T cells from HNSCC patients generally showed lower activation levels seen by PD-1 and PD-L1 expression. Nevertheless, cells were stimulable and reacted in similar patterns as T cells from healthy donors. An overall higher PD-L1 expression on CD8+ T cells from tumor patients as reported by other studies could not be validated in our in-vitro settings [64,65]. Platelets from HNSCC patients showed also the same inhibitory effects on T cells compared to those of healthy donors.
In addition to the expression of PD-1/PD-L1, we examined the proliferation and clonal expansion of T cells under the influence of platelets. T cells within the PBMC fraction of healthy donors proliferated significantly after stimulation via CD3/CD28 (Figure 5A). The addition of platelets inhibited T-cell proliferation in PBMC from healthy donors significantly in a cell ratio-dependent manner. Interestingly, CD4+ T cell proliferation was strongly reduced by direct platelet-T cell contact but was mainly restored in separated co-cultures (Figure 5A). As opposed to this, the proliferation of CD8+ T cells was equally reduced in cultures with or without direct platelet contact which indicates a more indirect mechanism of regulation. A possible explanation could also be the lack of pro-inflammatory cytokines like IL-2, which is normally secreted by activated CD4+ T cells. We assume that the cytokine driven proliferation of CD8+ T cells was reduced due to platelet-caused CD4 T-cell inhibition. Carter and colleagues already reported on a higher sensitivity to modulation of CD8+ T cells due to their inability to produce significant levels of IL-2 by themselves [66]. Furthermore, although CD4 T-cell proliferation was mainly regulated by direct platelet-T cell contact, complexed CD4+ T cells showed the same percentage of proliferated cells as their non-complexed counterparts. The same applies for CD8+ T cells. The regulation of T-cell proliferation by platelets seems to happen via different mechanisms, albeit underlying molecular mechanisms remain unclear.
Observation of resting T cells showed a marginal cytokine level. Addition of platelets to those resting cultures induced a significant increase of IFN-γ+CD4+ cells. On the other hand, TNF-α production was not affected by platelets. This observation might be due to the release of serotonin from dense granules of activated platelets, which is an extremely potent inhibitor of TNF-α secretion and simultaneously activator of IL-2, IL-16, and IFN-γ secretion from T cells [62,67]. Stimulation by PHA massively induced IFN-γ and TNF-α expression in CD4+ T cells. Again, exposure of those activated cells to platelets led to a significant, ratio-dependent down-regulation of IFN-γ+CD4+ cells and TNF-α+CD4+ cells as well as their cytokine expression levels (Figure 6A,B).
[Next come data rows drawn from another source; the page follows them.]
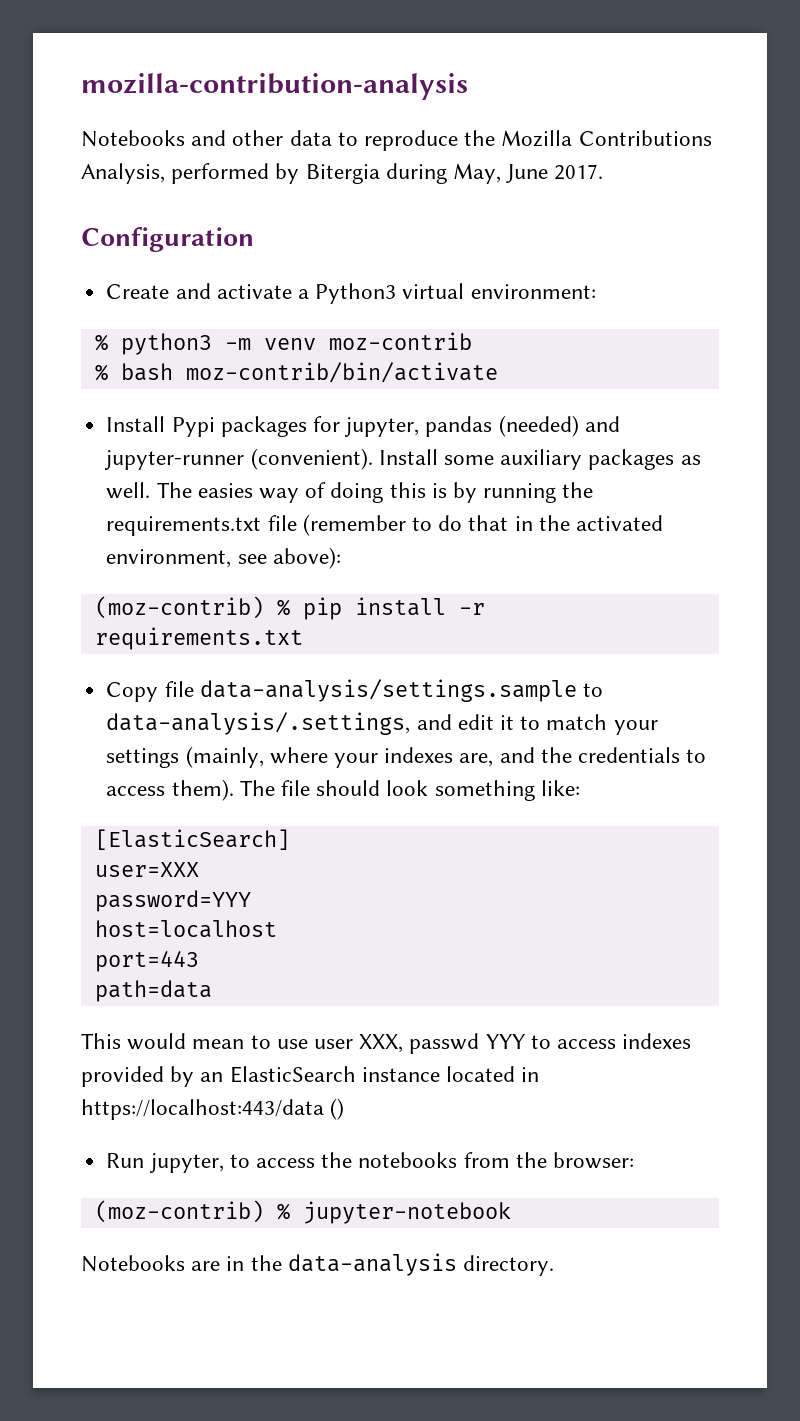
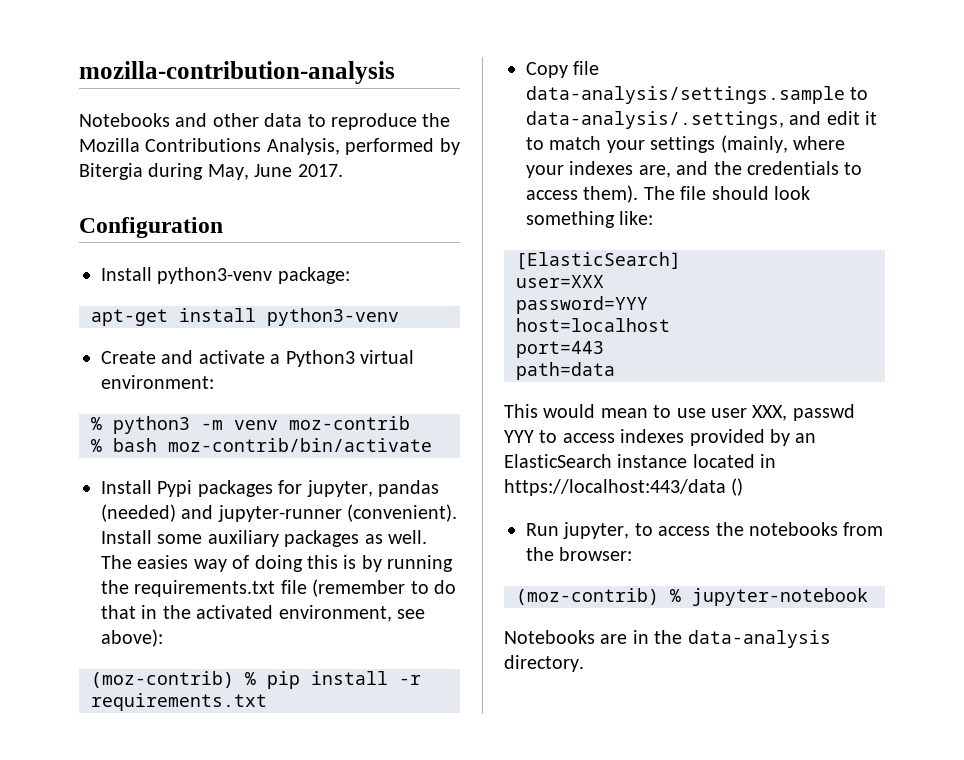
+ Install python3-venv package:
+ apt-get install python3-venv

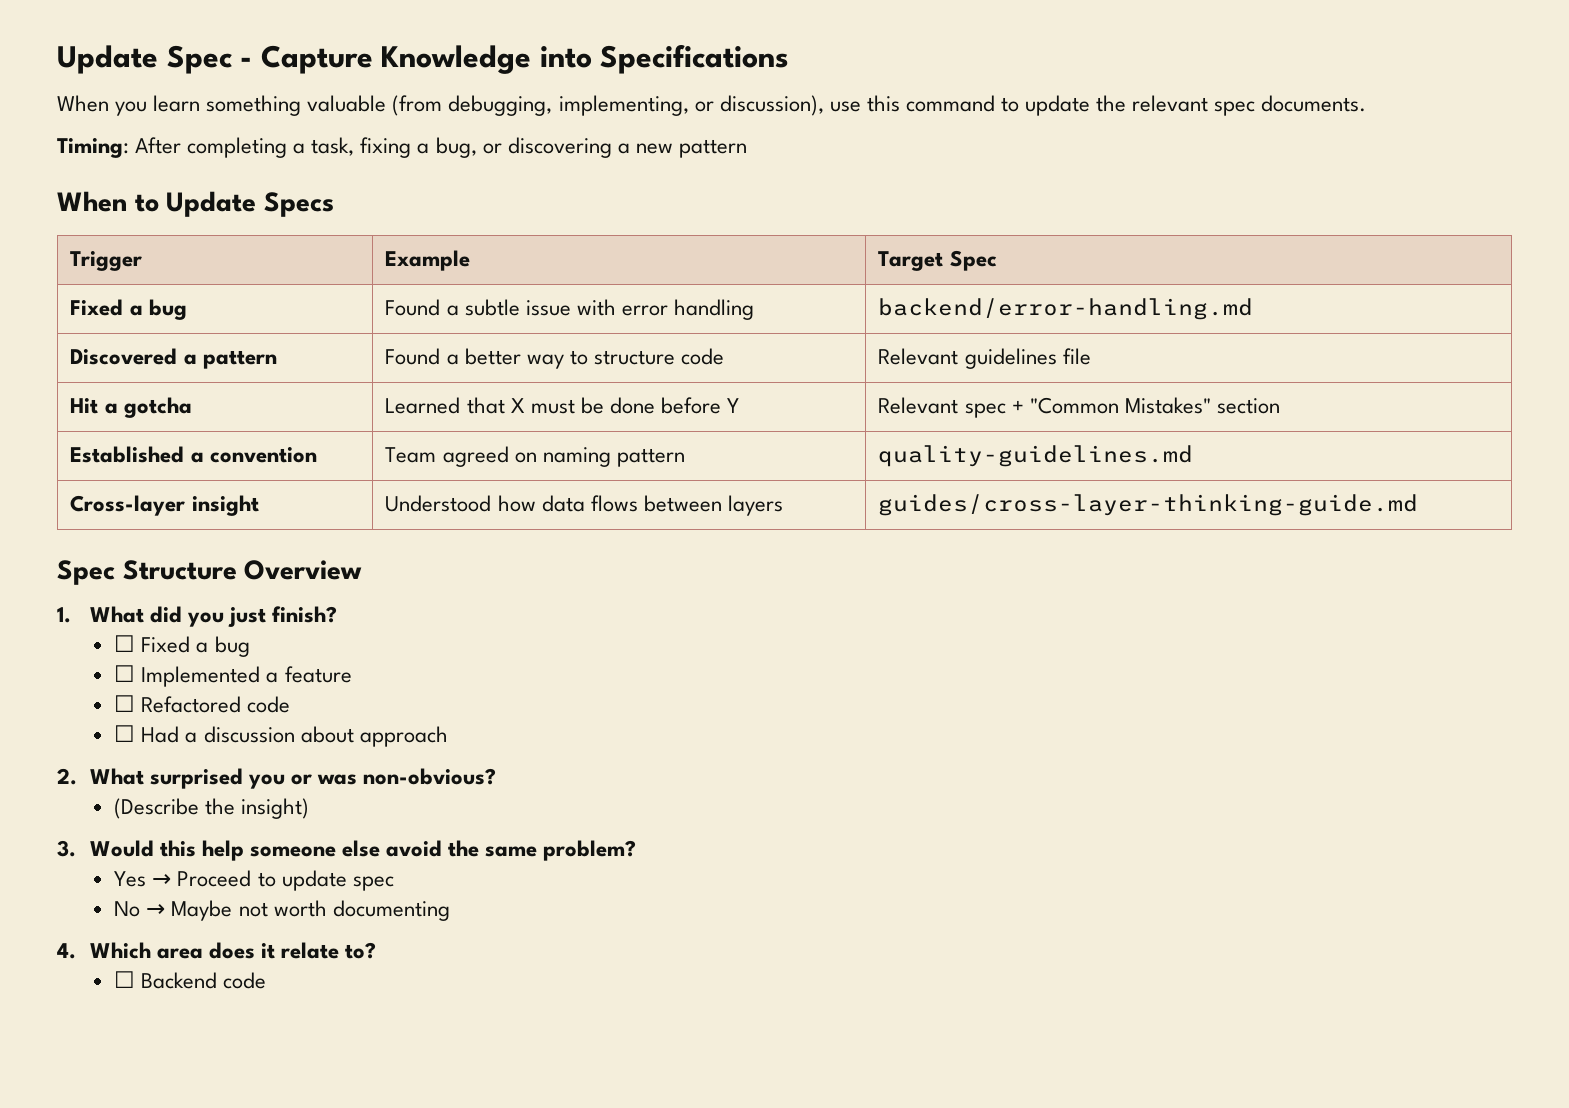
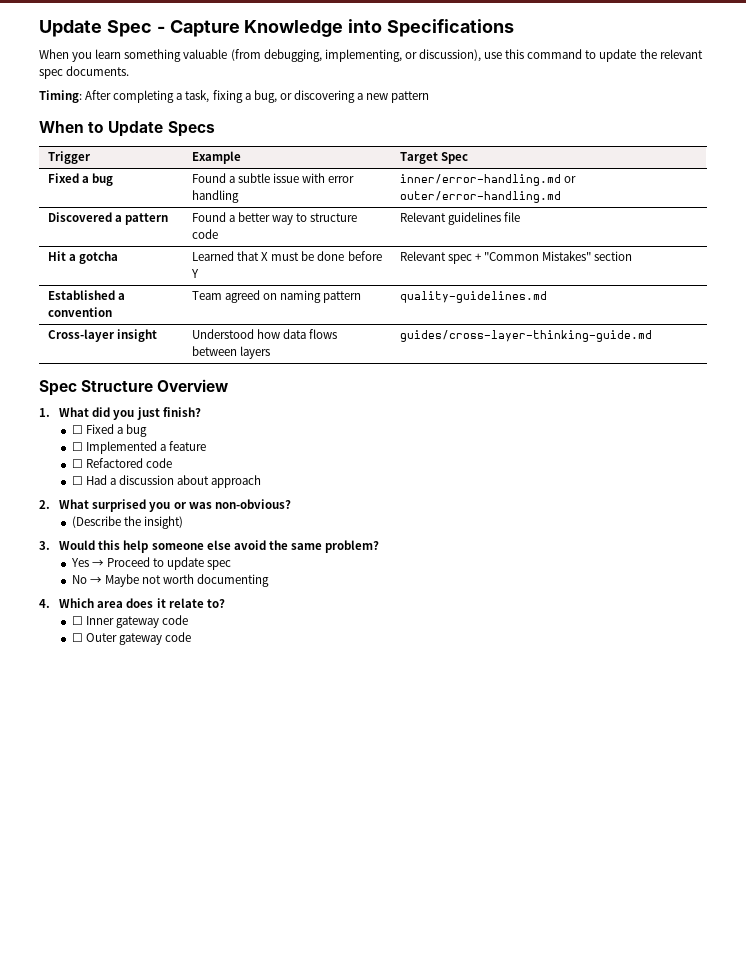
- Fixed a bug | Found a subtle issue with error handling | backend/error-handling.md
+ Fixed a bug | Found a subtle issue with error handling | inner/error-handling.md or outer/error-handling.md
- ☐ Backend code
+ ☐ Inner gateway code
+ ☐ Outer gateway code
Complex formation of T cells had again no effect on the quantitative cytokine secretion of the T cells.
An inhibitory impact of platelets on T cell functions has already been described by Zamora and colleagues in in-vitro studies [30,36]. Similar to our results, they showed a decrease of CD25, PD-L1 and SLAM4 expression, IL-17, IFN-γ, and TNF-α secretion and proliferation of T cells from PBMC cultures with added platelets. In contrast to our data, they reported a reversion of the effects in membrane-separated cultures or upon anti-P-Selectin treatment. On the other hand, they also found a higher expression of activation markers on platelet-complexed cells as opposed to non-complexed cells [36]. We found a decrease of activation markers on CD4+ and CD8+ T cells in the presence of platelets independent of the culture system. Activated platelets secrete plenty of soluble factors that regulate immune cell activation and differentiation. Factors of activated platelets that directly affect CD4 T cells are cytokines, chemokines, platelet-activating factor 4 (PF4), and thromboxane A2 [24,34,68,69]. They can also release IgGs from their α-granules and are a predominant source of the anti-inflammatory cytokine TGF-β [70]. In contrast, T cell functions seem to be regulated predominantly via direct interactions. The expression of pro-inflammatory cytokines such as IFN-γ and TNF-α by CD4 cells was significantly decreased by platelets in a dose-dependent manner, but effects were abolished when cell-cell contact was prevented in Transwell cultures. T-cell proliferation was likewise decreased in the presence of platelets, but could be at least partly restored by inhibition of cell interactions. We assume that the regulatory impact of platelets on T cells is exerted via direct contact and soluble factors or microvesicles. Current data is very heterogeneous and most authors don’t focus on the characterization of aggregated T cells in comparison to non-complexed T cells.
Results from our study clearly revealed a platelet provoked inhibition of T cell activation, proliferation and secretion of certain cytokines in response to in-vitro stimulations, which is exerted by direct contact and soluble factors. However, we found almost no differences in platelet-complexed and non-complexed CD4+ or CD8+ T cells. Results indicate that aggregate formation per se is not responsible for T-cell inhibition or failure of the adaptive immune system but acts more like a fine-tuned regulation system of immune responses. Non-aggregated platelets also drive a major influence on T cells. A more detailed analysis of functional T cell markers, study of the decisive factors on how platelets regulate T cells, as well as the measurement of aggregate formation in-vivo could be future work based on this article.

4. Materials and Methods

4.1. Blood Collection

All blood donors have signed informed written consent and were informed about the aims of the study and the use of their samples. Blood samples were collected from healthy donors (n = 20) or head and neck cancer (HNSCC) patients (n = 7). 40 mL of blood was drawn by venipuncture into a sodium citrate containing S-Monovette (Sarstedt AG & Co KG; Nümbrecht, Germany).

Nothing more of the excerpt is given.